[Openmp-commits] [openmp] [Flang][OpenMP][MLIR] Initial array section mapping MLIR -> LLVM-IR lowering utilising omp.bounds (PR #68689)

Thu Oct 26 04:12:28 PDT 2023

================
@@ -2001,61 +2100,204 @@ static bool targetOpSupported(Operation &opInst) {
 }
 
 static void
-handleDeclareTargetMapVar(llvm::ArrayRef<Value> mapOperands,
+handleDeclareTargetMapVar(MapInfoData &mapData,
                           LLVM::ModuleTranslation &moduleTranslation,
                           llvm::IRBuilderBase &builder) {
-  for (const mlir::Value &mapOp : mapOperands) {
-    auto mapInfoOp =
-        mlir::dyn_cast<mlir::omp::MapInfoOp>(mapOp.getDefiningOp());
-    llvm::Value *mapOpValue =
-        moduleTranslation.lookupValue(mapInfoOp.getVarPtr());
-    if (auto *declareTarget = getRefPtrIfDeclareTarget(mapInfoOp.getVarPtr(),
-                                                       moduleTranslation)) {
-      // The user's iterator will get invalidated if we modify an element,
+  for (size_t i = 0; i < mapData.MapClause.size(); ++i) {
+    // In the case of declare target mapped variables, the basePointer is
+    // the reference pointer generated by the convertDeclareTargetAttr
+    // method. Whereas the kernelValue is the original variable, so for
+    // the device we must replace all uses of this original global variable
+    // (stored in kernelValue) with the reference pointer (stored in
+    // basePointer for declare target mapped variables), as for device the
+    // data is mapped into this reference pointer and should be loaded
+    // from it, the original variable is discarded. On host both exist and
+    // metadata is generated (elsewhere in the convertDeclareTargetAttr)
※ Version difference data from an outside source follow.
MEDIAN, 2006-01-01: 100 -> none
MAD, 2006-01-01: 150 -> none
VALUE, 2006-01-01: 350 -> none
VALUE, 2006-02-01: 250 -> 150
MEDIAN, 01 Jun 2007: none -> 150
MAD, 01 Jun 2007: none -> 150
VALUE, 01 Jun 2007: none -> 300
+    // function to link the two variables in the runtime and then both the
+    // reference pointer and the pointer are assigned in the kernel argument
+    // structure for the host.
+    if (mapData.IsDeclareTarget[i]) {
+      // The users iterator will get invalidated if we modify an element,
       // so we populate this vector of uses to alter each user on an individual
       // basis to emit its own load (rather than one load for all).
       llvm::SmallVector<llvm::User *> userVec;
-      for (llvm::User *user : mapOpValue->users())
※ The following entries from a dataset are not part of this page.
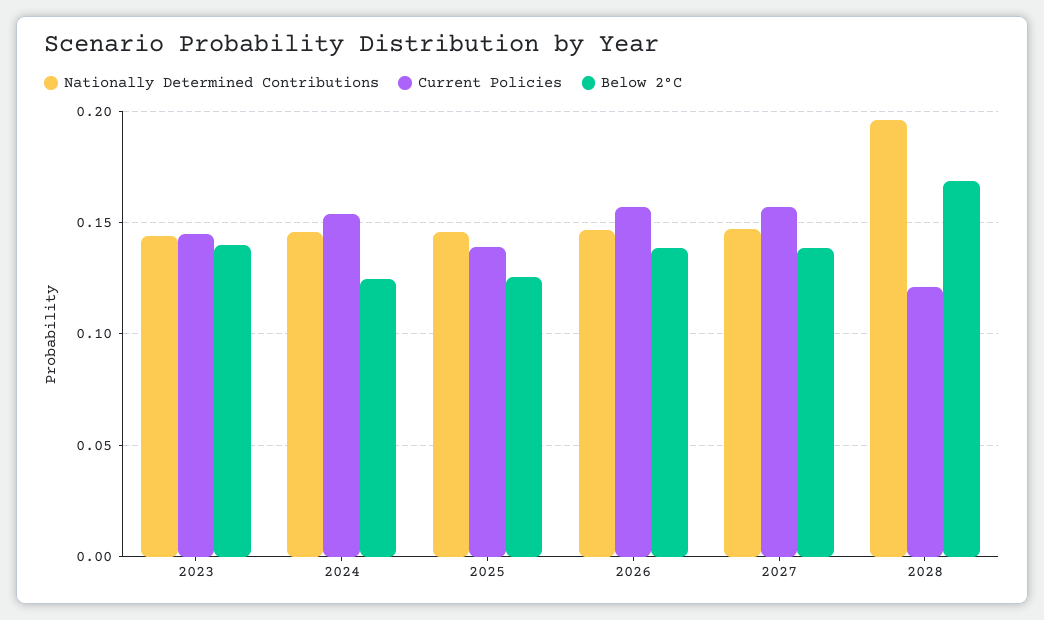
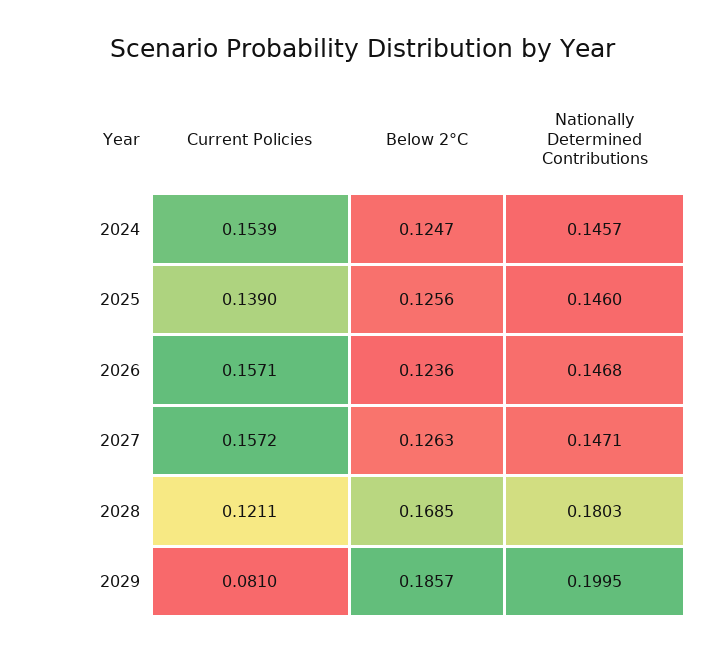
Nationally Determined Contributions, 2023: 0.145 -> none
Current Policies, 2023: 0.145 -> none
Below 2°C, 2023: 0.14 -> none
Below 2°C, 2026: 0.14 -> 0.1236
Below 2°C, 2027: 0.14 -> 0.1263
Nationally Determined Contributions, 2028: 0.195 -> 0.1803
Current Policies, 2029: none -> 0.081
Below 2°C, 2029: none -> 0.1857
Nationally Determined Contributions, 2029: none -> 0.1995

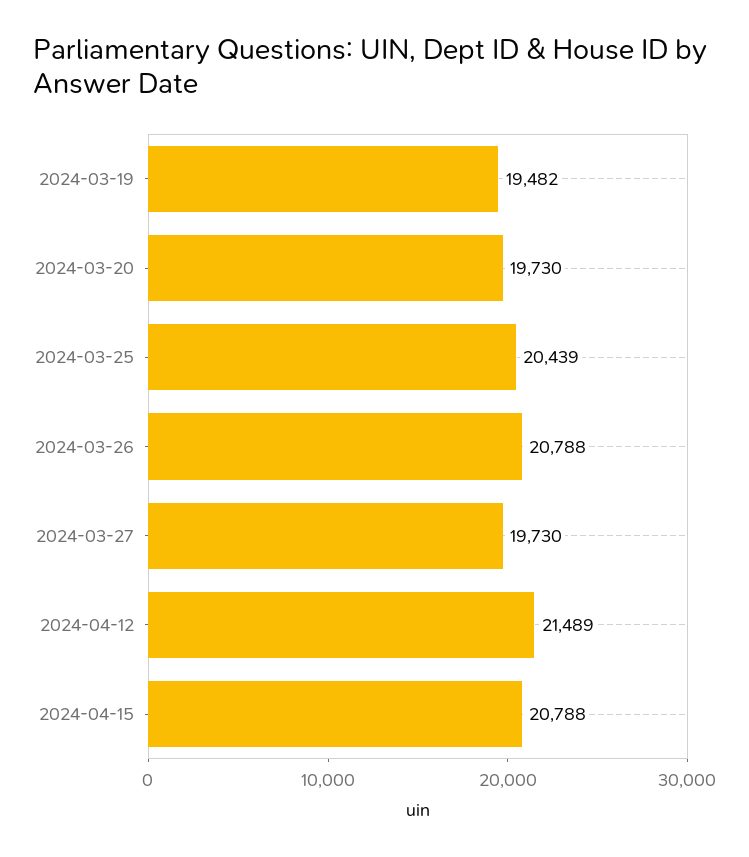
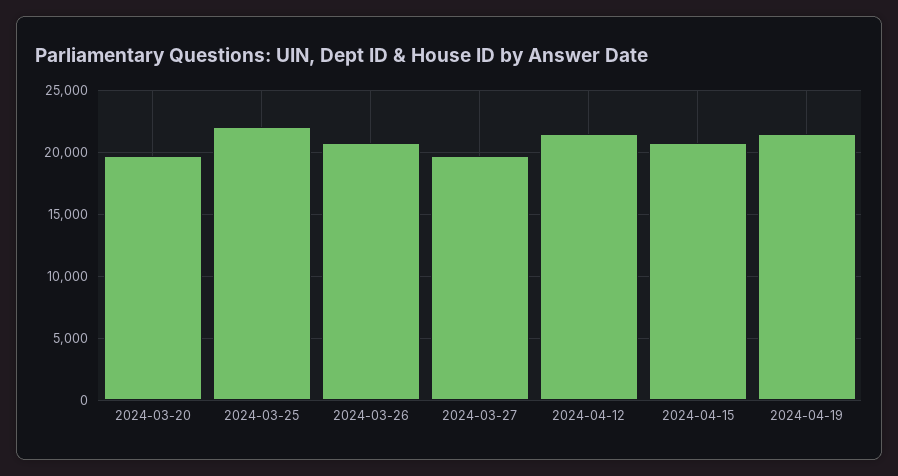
2024-03-19: 19482 -> none
2024-03-25: 20439 -> 22000
2024-04-19: none -> 21500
+      for (llvm::User *user : mapData.OriginalValue[i]->users())
         userVec.push_back(user);
 
       for (llvm::User *user : userVec) {
         if (auto *insn = dyn_cast<llvm::Instruction>(user)) {
-          auto *load = builder.CreateLoad(
-              moduleTranslation.convertType(mapInfoOp.getVarPtr().getType()),
-              declareTarget);
+          auto *load = builder.CreateLoad(mapData.BasePointers[i]->getType(),
+                                          mapData.BasePointers[i]);
           load->moveBefore(insn);
-          user->replaceUsesOfWith(mapOpValue, load);
+          user->replaceUsesOfWith(mapData.OriginalValue[i], load);
         }
       }
     }
   }
 }
 
+// This currently implements a very light version of Clang's
+// EmitParmDecl's handling of direct argument handling as well
+// as a portion of the argument access generation based on
+// capture types found at the end of emitOutlinedFunctionPrologue
+// in Clang. The indirect path handling of EmitParmDecl's may be
+// required for future work, but a direct 1-to-1 copy doesn't seem
+// possible as the logic is rather scattered throughout Clang's
+// lowering and perhaps we wish to deviate slightly.
 static llvm::IRBuilderBase::InsertPoint
-createDeviceArgumentAccessor(llvm::Argument &arg, llvm::Value *input,
-                             llvm::Value *&retVal, llvm::IRBuilderBase &builder,
+createDeviceArgumentAccessor(MapInfoData &mapData, llvm::Argument &arg,
+                             llvm::Value *input, llvm::Value *&retVal,
+                             llvm::IRBuilderBase &builder,
                              llvm::OpenMPIRBuilder &ompBuilder,
                              LLVM::ModuleTranslation &moduleTranslation,
                              llvm::IRBuilderBase::InsertPoint allocaIP,
                              llvm::IRBuilderBase::InsertPoint codeGenIP) {
   builder.restoreIP(allocaIP);
 
-  llvm::Value *addr =
+  mlir::omp::VariableCaptureKind capture =
+      mlir::omp::VariableCaptureKind::ByRef;
+  llvm::Type *inputType = input->getType();
+
+  // Find the associated MapInfoData entry for the current input
+  for (size_t i = 0; i < mapData.MapClause.size(); ++i)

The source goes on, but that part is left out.